··· INPUT DATA ···

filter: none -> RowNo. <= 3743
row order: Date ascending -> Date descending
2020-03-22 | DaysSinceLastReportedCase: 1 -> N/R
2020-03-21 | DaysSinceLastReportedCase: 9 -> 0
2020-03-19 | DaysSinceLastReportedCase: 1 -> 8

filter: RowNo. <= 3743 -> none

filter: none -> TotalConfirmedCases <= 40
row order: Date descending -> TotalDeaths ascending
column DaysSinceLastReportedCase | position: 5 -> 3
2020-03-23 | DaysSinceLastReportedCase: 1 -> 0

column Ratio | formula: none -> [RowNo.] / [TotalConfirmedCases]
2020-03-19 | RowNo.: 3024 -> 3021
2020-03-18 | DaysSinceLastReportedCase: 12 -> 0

···
··· INPUT DATA ···

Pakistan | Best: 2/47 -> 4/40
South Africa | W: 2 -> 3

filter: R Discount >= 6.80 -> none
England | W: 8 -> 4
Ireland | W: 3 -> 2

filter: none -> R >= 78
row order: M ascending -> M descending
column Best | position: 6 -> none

···
··· INPUT DATA ···

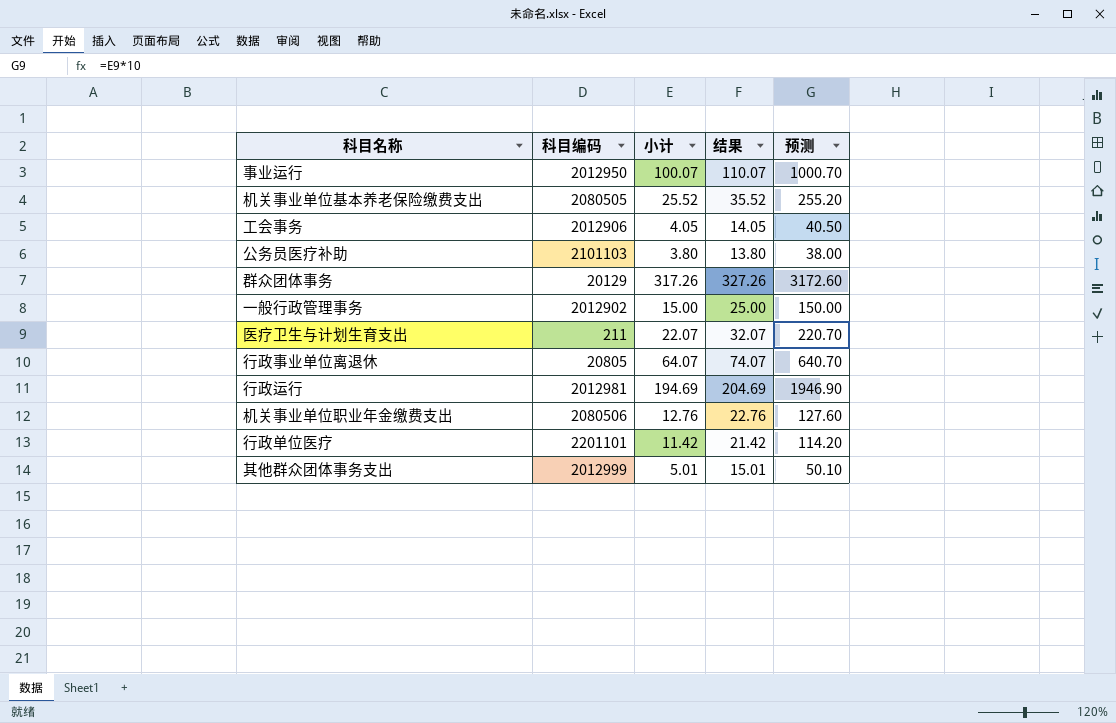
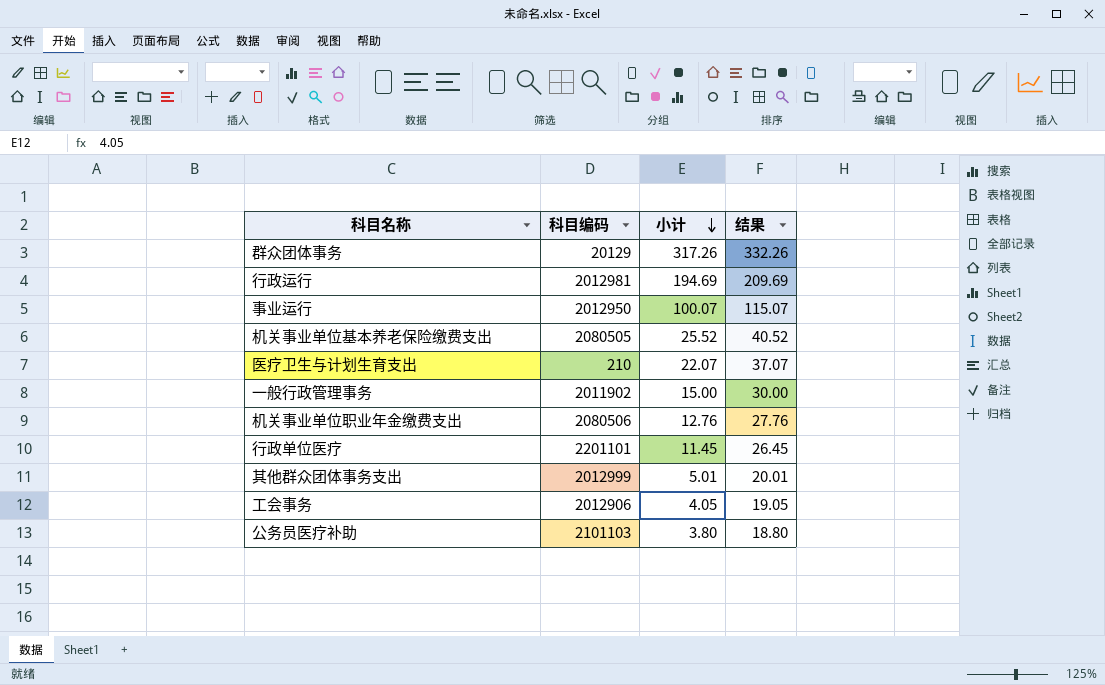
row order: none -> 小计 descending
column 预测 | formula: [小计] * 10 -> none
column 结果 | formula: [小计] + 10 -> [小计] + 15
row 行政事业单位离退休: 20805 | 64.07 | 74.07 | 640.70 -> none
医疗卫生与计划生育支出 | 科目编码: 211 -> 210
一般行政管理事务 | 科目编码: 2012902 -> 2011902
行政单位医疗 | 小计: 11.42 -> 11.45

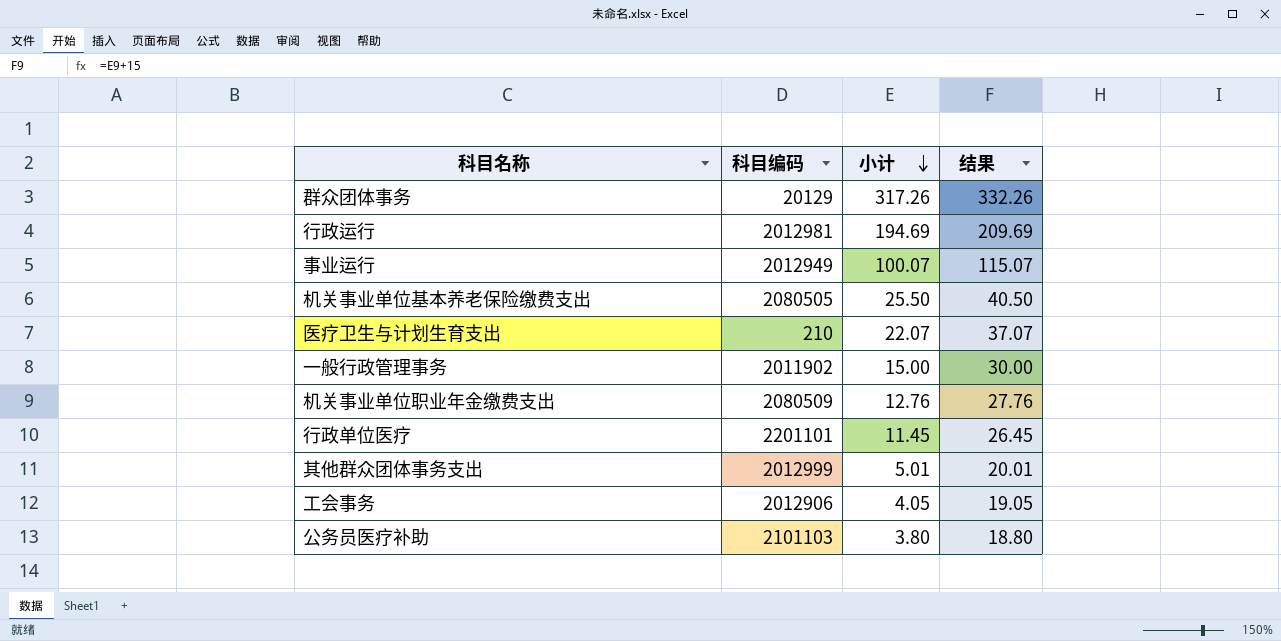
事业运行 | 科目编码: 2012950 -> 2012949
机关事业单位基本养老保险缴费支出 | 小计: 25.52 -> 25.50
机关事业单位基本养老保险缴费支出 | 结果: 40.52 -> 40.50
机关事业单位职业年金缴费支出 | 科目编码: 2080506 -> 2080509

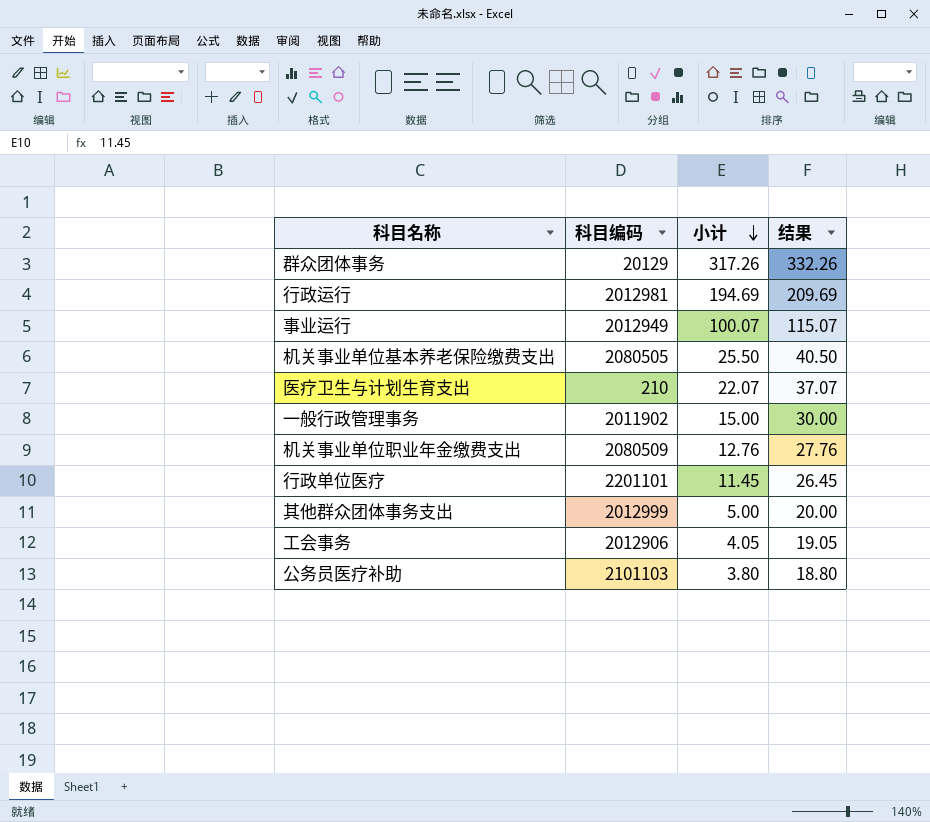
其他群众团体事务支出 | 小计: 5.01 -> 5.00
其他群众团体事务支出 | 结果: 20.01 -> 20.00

···

(EXERCISE AIM)
Copy word for word the lines above, starting at the line containing "row order: none -> 小计 descending" and ending at the line containing "机关事业单位职业年金缴费支出 | 科目编码: 2080506 -> 2080509", inclusive, with no pictures.

(RESPONSE AREA)
row order: none -> 小计 descending
column 预测 | formula: [小计] * 10 -> none
column 结果 | formula: [小计] + 10 -> [小计] + 15
row 行政事业单位离退休: 20805 | 64.07 | 74.07 | 640.70 -> none
医疗卫生与计划生育支出 | 科目编码: 211 -> 210
一般行政管理事务 | 科目编码: 2012902 -> 2011902
行政单位医疗 | 小计: 11.42 -> 11.45

事业运行 | 科目编码: 2012950 -> 2012949
机关事业单位基本养老保险缴费支出 | 小计: 25.52 -> 25.50
机关事业单位基本养老保险缴费支出 | 结果: 40.52 -> 40.50
机关事业单位职业年金缴费支出 | 科目编码: 2080506 -> 2080509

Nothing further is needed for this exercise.